Nigel Farage’s Ukip support has plunged back from its high point of the European elections, giving a boost to all the established Westminster parties and pushing the Tories into the lead, according to a new Guardian/ICM poll.
Ukip drops back into single figures to stand on 9%, down seven points from last month’s score of 16%. The Tories pick up the lion’s share of these deserters, gaining three points to climb to 34%, enough to put them a single point ahead of Labour, even though the opposition also edges up one to 33%. The Liberal Democrats also climb two, to 12%.
As David Cameron prepares to shuffle his ministerial deck, he will be relieved to have the edge, but the one-point margin between the Conservative and Labour parties is a statistical dead head. This is the third straight month in the 30-year polling series in which the race has been virtually tied, after a statistically insignificant lead for the Tories in May was followed by a similarly tiny advantage for Labour in June.
Ten months ahead of a general election, Martin Boon, director at ICM research, said: “We used to talk about parties getting themselves through the ‘magic’ 40% threshold before they would be in serious contention to win, but less than a year before a general election, both the big parties are currently struggling to get themselves into the middle 30s, which, of course, only the Tories managed in 2010.”

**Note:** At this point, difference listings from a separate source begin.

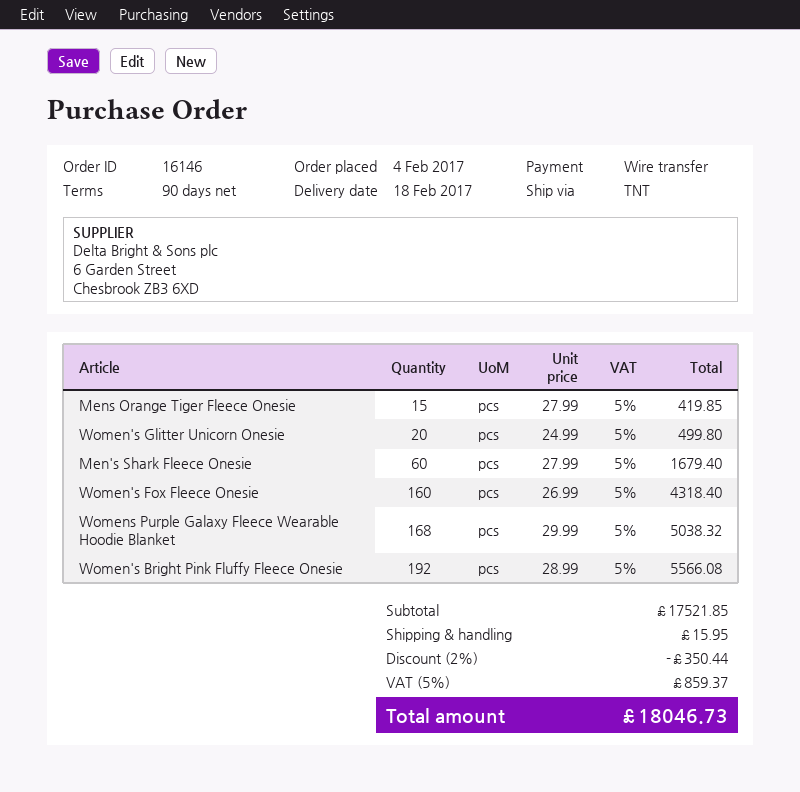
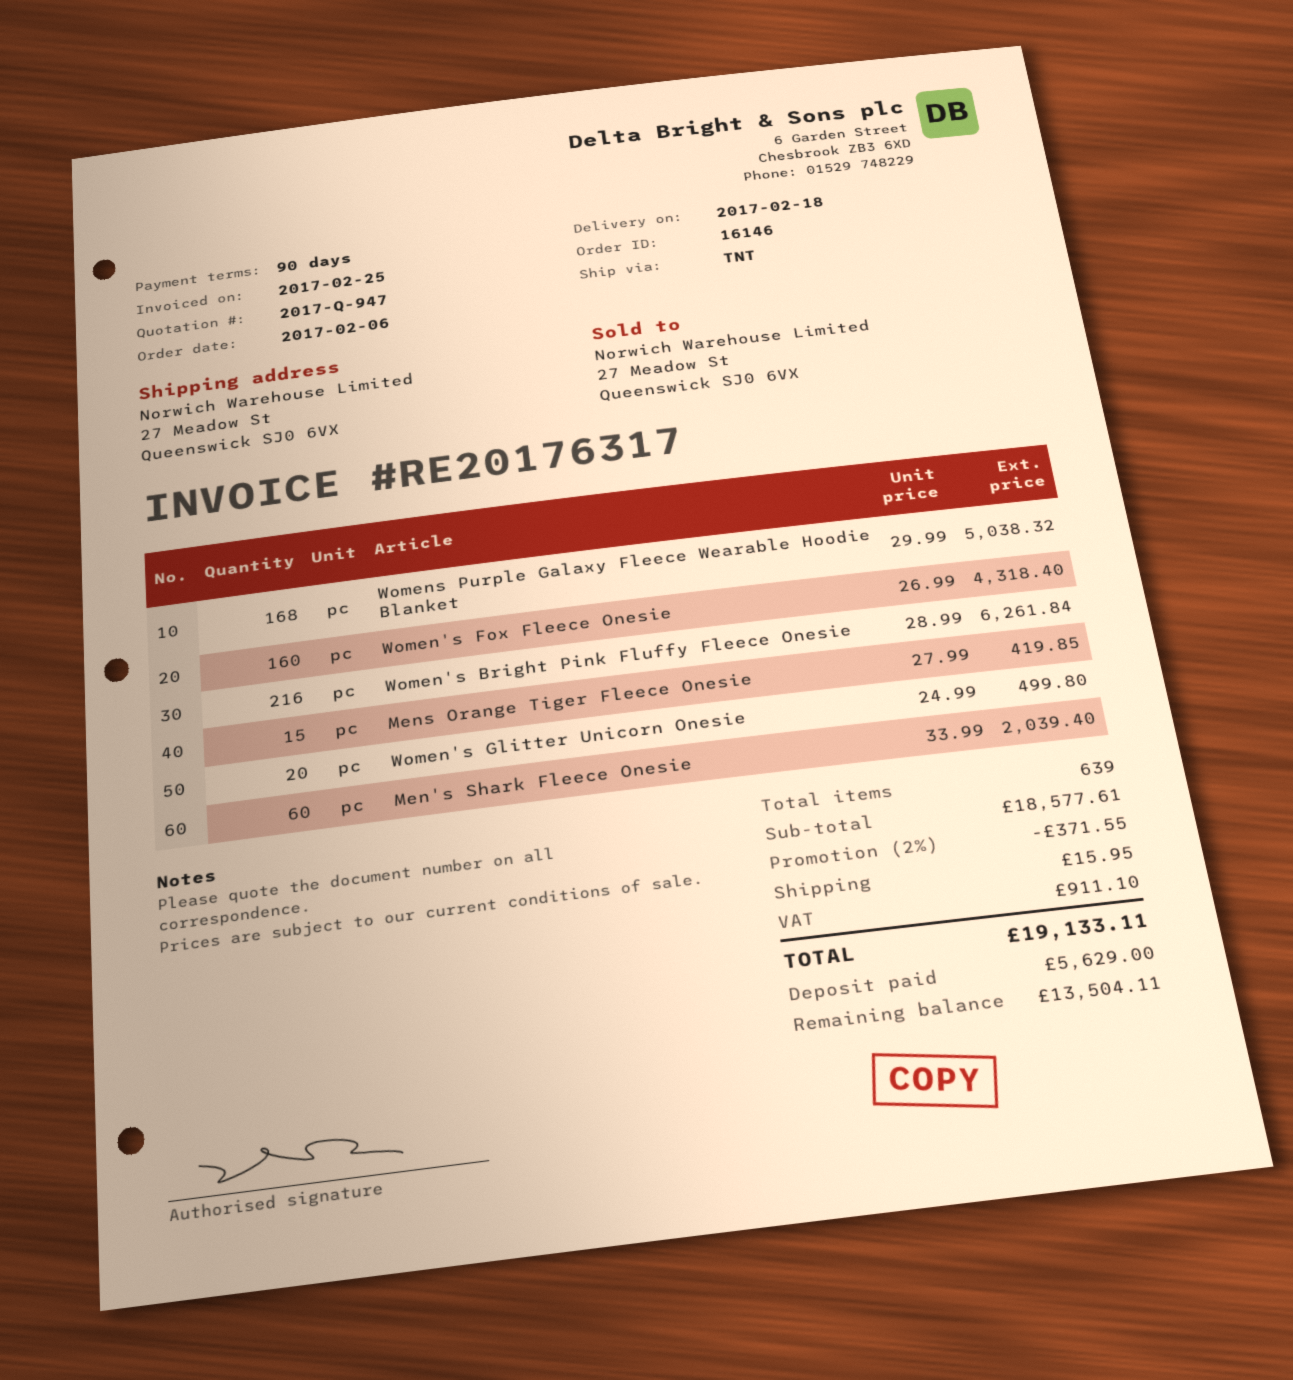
order date: 2017-02-04 -> 2017-02-06
Men's Shark Fleece Onesie: 60 x 27.99 = 1679.40 -> 60 x 33.99 = 2039.40
Women's Bright Pink Fluffy Fleece Onesie: 192 x 28.99 = 5566.08 -> 216 x 28.99 = 6261.84
subtotal: 17521.85 -> 18577.61
discount: 2% = 350.44 -> 2% = 371.55
tax: 859.37 -> 911.10
total: 18046.73 -> 19133.11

Although the collapse in Ukip support is sharp this month, Boon suggests it is “pretty typical” of what happens to them as the spotlight cast by mid-term elections recedes. “This time last year,” he says, “Ukip also dropped to a similar extent, from 18% in the ICM/Guardian May 2013 poll to 12% the following June.” The more striking thing, as he sees it, is the failure of the declining protest vote to split decisively in any direction. Too many voters, he says, see “no reason to commit just yet”, instead “holding off, perhaps until the end of this year, to see whether they can really feel the recovery in their pockets or not by that point”.
ICM research interviewed a random sample of 1,000 adults aged 18+ by telephone on 11-13 July 2014. Interviews were conducted across the country and the results have been weighted to the profile of all adults. ICM is a member of the British Polling Council and abides by its rules.